JEE Ready says it will conduct the test based on the Class 11 NCERT syllabus, and then tell students where they stand. In true Amazonian fashion, they’ll get data around their preparedness. (Students will) get an in-depth analysis of their test performance with a personalised report,” says the site. Amazon says the app will have “high-quality” test papers that are created by experienced teachers.
It’s not clear how long Amazon has been developing the app for, but it’s certainly not an external project. The app is hosted by Amazon Digital LLC, Amazon’s main account on the Play Store, and the app’s contact email is listed, somewhat surprisingly, as [email protected]. JEE Ready also gets its own webpage on Amazon’s main India website.
What’s less clear, though, is why Amazon would venture into the IIT JEE coaching business. It has no clear connect with Amazon’s e-commerce operations, its video arm Amazon Prime, or even its Echo line of speakers. Nor is it a business that, on the face of it, large enough to interest a $1 trillion company like Amazon — there are no dedicated online IIT JEE coaching companies in India that are worth even $1 billion, so if Amazon were to create the best product out there and win the entire space, it would still end up being a rounding error in its overall balance sheet.
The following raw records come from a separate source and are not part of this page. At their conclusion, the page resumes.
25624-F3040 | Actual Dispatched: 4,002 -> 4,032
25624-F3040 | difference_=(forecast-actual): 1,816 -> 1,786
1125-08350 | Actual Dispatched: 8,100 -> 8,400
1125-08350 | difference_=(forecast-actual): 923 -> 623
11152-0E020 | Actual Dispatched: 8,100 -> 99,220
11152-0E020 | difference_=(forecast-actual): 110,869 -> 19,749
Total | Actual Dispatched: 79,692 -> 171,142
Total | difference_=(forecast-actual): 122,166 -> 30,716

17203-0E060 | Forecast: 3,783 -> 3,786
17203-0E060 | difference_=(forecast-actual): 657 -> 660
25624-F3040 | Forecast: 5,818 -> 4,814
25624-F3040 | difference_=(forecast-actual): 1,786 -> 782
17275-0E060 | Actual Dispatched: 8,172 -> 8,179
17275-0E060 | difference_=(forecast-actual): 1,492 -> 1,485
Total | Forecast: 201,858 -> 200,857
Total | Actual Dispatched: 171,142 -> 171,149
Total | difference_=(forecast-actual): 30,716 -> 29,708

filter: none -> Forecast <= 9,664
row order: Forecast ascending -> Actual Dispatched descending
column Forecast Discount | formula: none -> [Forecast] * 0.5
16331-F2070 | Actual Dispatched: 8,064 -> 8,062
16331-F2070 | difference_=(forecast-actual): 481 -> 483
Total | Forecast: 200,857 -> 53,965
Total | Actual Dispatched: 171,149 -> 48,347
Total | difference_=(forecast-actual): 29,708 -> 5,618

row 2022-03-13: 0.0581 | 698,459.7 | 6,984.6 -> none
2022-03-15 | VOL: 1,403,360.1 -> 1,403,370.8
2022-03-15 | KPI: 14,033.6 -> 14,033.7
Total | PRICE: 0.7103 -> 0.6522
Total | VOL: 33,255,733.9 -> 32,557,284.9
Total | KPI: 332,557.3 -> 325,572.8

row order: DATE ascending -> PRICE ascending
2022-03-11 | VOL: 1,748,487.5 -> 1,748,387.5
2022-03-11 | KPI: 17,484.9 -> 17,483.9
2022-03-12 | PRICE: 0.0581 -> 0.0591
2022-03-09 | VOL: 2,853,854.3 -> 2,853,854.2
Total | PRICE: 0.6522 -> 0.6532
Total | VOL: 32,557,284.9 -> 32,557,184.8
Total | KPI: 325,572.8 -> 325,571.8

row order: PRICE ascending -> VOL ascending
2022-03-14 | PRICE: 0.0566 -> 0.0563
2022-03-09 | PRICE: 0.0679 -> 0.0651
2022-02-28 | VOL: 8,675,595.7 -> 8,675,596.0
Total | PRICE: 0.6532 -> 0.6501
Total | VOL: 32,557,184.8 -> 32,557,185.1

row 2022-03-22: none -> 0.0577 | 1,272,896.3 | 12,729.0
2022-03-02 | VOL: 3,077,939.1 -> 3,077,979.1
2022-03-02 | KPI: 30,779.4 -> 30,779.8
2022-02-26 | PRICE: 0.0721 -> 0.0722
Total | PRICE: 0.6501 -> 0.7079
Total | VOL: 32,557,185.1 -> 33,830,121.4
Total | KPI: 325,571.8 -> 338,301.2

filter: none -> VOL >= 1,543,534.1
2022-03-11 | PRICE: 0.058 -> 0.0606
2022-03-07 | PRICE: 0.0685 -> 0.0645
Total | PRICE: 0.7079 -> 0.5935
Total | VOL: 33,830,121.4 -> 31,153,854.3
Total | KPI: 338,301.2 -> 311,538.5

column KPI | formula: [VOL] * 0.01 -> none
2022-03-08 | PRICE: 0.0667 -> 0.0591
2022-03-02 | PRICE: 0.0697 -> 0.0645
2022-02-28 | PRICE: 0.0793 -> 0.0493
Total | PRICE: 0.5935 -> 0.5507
But what probably appeals to Amazon about the online education space is the economies of scale that are inherent in the business. Once Amazon’s created the test, each time a person takes the test and pays for it (the mock test on JEE Ready, though, is free for now), Amazon makes money without investing any extra resources. Given Amazon’s reach in India, it can quickly promote its app among its target audience should the pilot project turn out well. The app could also be a clever customer acquisition ploy — upwards of 10 lakh 18 year olds in India write the IIT JEE exam every year, and they could end up being potential users of the app. If Amazon can get these young users on to its platform early, they might end up being Amazon loyalists for decades to come, and end up using its entire suite of services. Whatever the reason behind starting JEE Ready, after starting its e-commerce business, a video arm, home speakers, the world’s largest cloud computing platform, and even flight bookings, Amazon’s clear that it’s well on the way to becoming what it had always intended to become — the Everything Store.